Actually it was about establishing a beacon of democracy, tolerance, capitalism in the most intolerant, poorest, and most brutal area in the world. Also an area that is young and angry and getting younger and angrier. The thought was that to know our values was to love them: Freedom, Education, Tolerance, Disneyland, The Dallas Cowboys and their cheerleaders, etc.
Well stated. Israel is an ethnostate, an apartheid state that built a huge wall along its border and is aggressively deporting African migrants. They are in fact paying civilian mercenaries- vigilantes- to help round up migrants to be forcibly deported.

The biggest destabilizing influence in the middle east is the presence of US troops and CIA proxies. Democracy absolutely does not work in tribal societies that mutilate women and throw gays off buildings. Democracy barely works in the US anymore. We are 19 trillion dollars in debt. We need to leave immediately. We have no business being there, and Israel needs to learn how to play well with others.
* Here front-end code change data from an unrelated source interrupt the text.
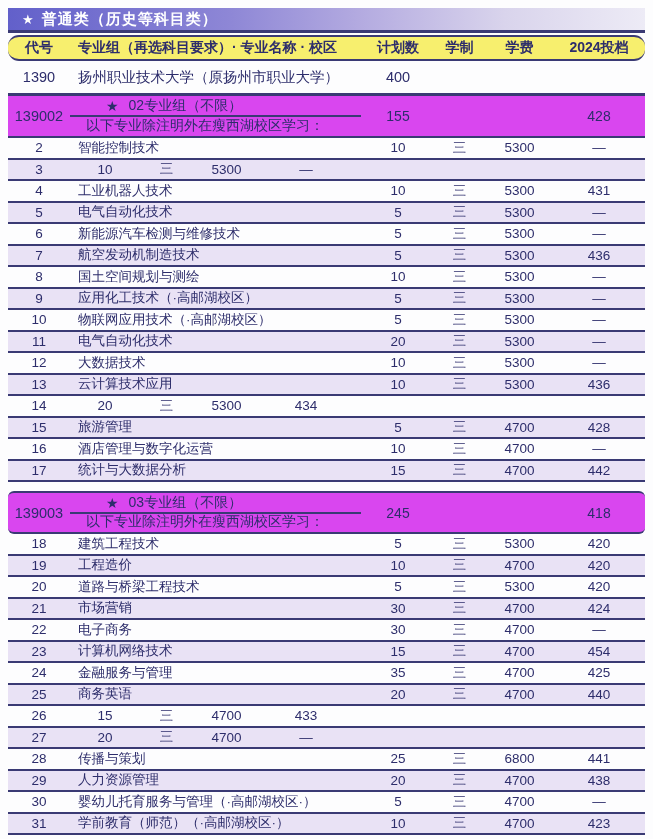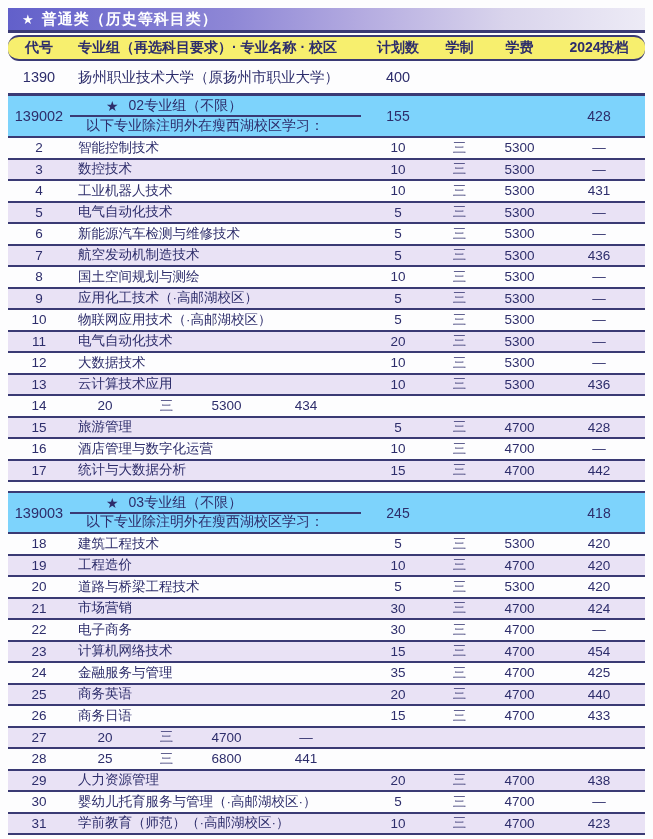"139002" .group { background: #7dd3fc -> #d946ef }
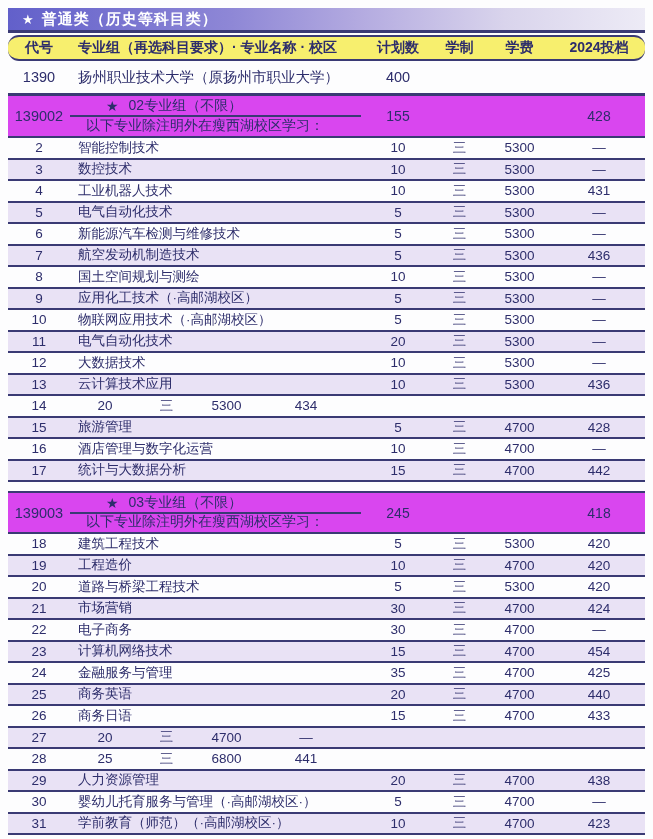"数控技术" span.c { html: <span>数控技术</span> -> none }
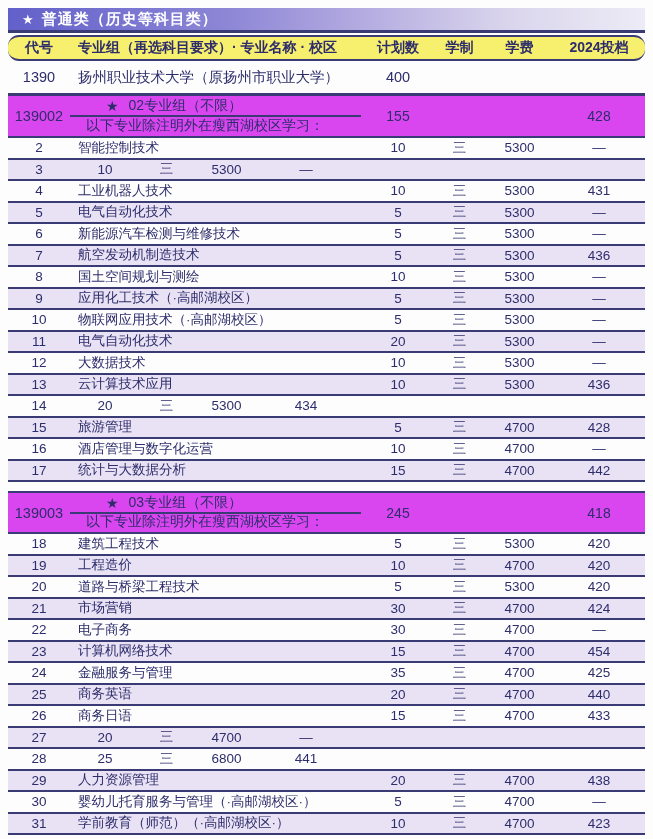"139003" .g3 { border-radius: none -> 6px }
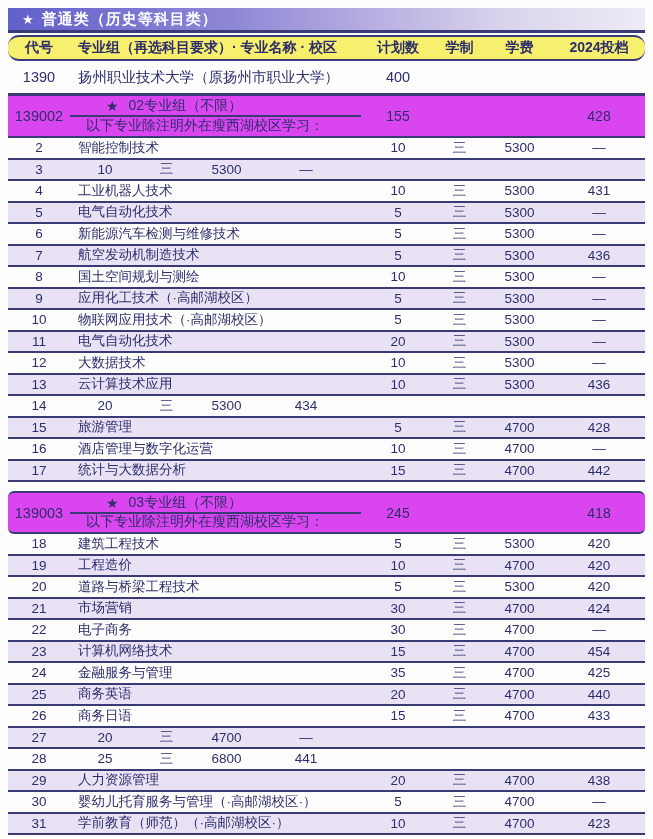"商务日语" span.c { html: <span>商务日语</span> -> none }
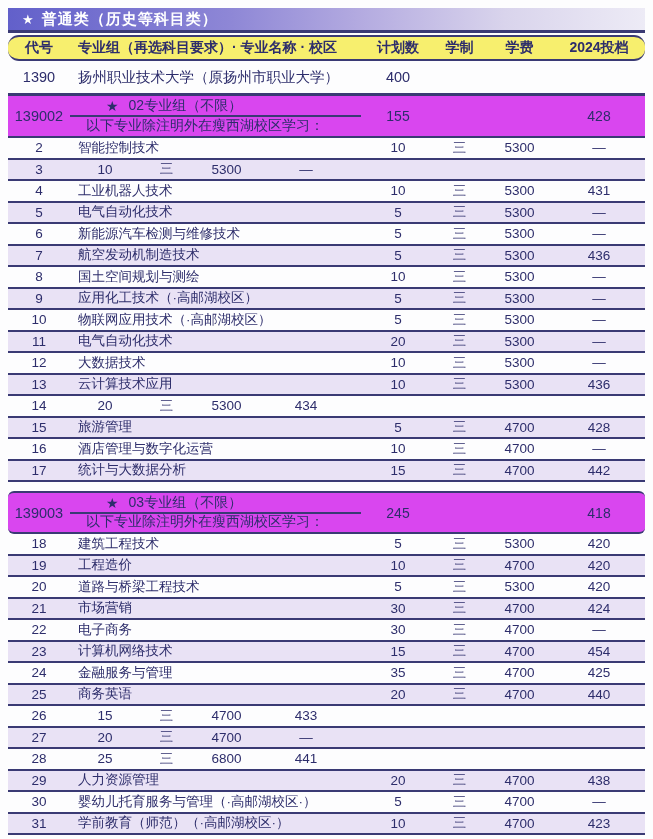"传播与策划" span.c { html: none -> <span>传播与策划</span> }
The conflict in the middle east is Shia vs. Sunni. Always has been and always will be. Leave them alone and they will happily slaughter each other in perpetuity. But no more American kids from the wrong side of the tracks deserve to come home to Dover.

- ex 61N

Didn't you know? If you are pro-White, you are called by many Jews to be "White Supremacist".

Many Jews are extremely active in pro-Jewish causes (Zionism for example). Perhaps they should be labeled as they do others. Jewish Supremacist??

Notice how Jews in Israel and Jewish diaspora are pro-Immigration for all except for Israel? How many immigrants (forget Arabs, but simply Africans fleeing war) has Israel taken in lately or EVER?

You think they don't fully understand the divide and conquer concept others have mentioned relative to European colonialism? Could this be why many are pro-immigration to all nations except their little ethno state in the Middle East?

See a bit of hypocrisy or at least a huge contradiction here?

That would be a conspiracy though......

Edit, before "some people" complain to the mods, this of course does not apply to ALL Jews.
 
Last edited:
Well stated. Israel is an ethnostate, an apartheid state that built a huge wall along its border and is aggressively deporting African migrants. They are in fact paying civilian mercenaries- vigilantes- to help round up migrants to be forcibly deported.

The biggest destabilizing influence in the middle east is the presence of US troops and CIA proxies. Democracy absolutely does not work in tribal societies that mutilate women and throw gays off buildings. Democracy barely works in the US anymore. We are 19 trillion dollars in debt. We need to leave immediately. We have no business being there, and Israel needs to learn how to play well with others.

The conflict in the middle east is Shia vs. Sunni. Always has been and always will be. Leave them alone and they will happily slaughter each other in perpetuity. But no more American kids from the wrong side of the tracks deserve to come home to Dover.

- ex 61N

Golly Gee Wilikers, I never seen that in the CNNs. I wonder why.... Must be a conspiracy.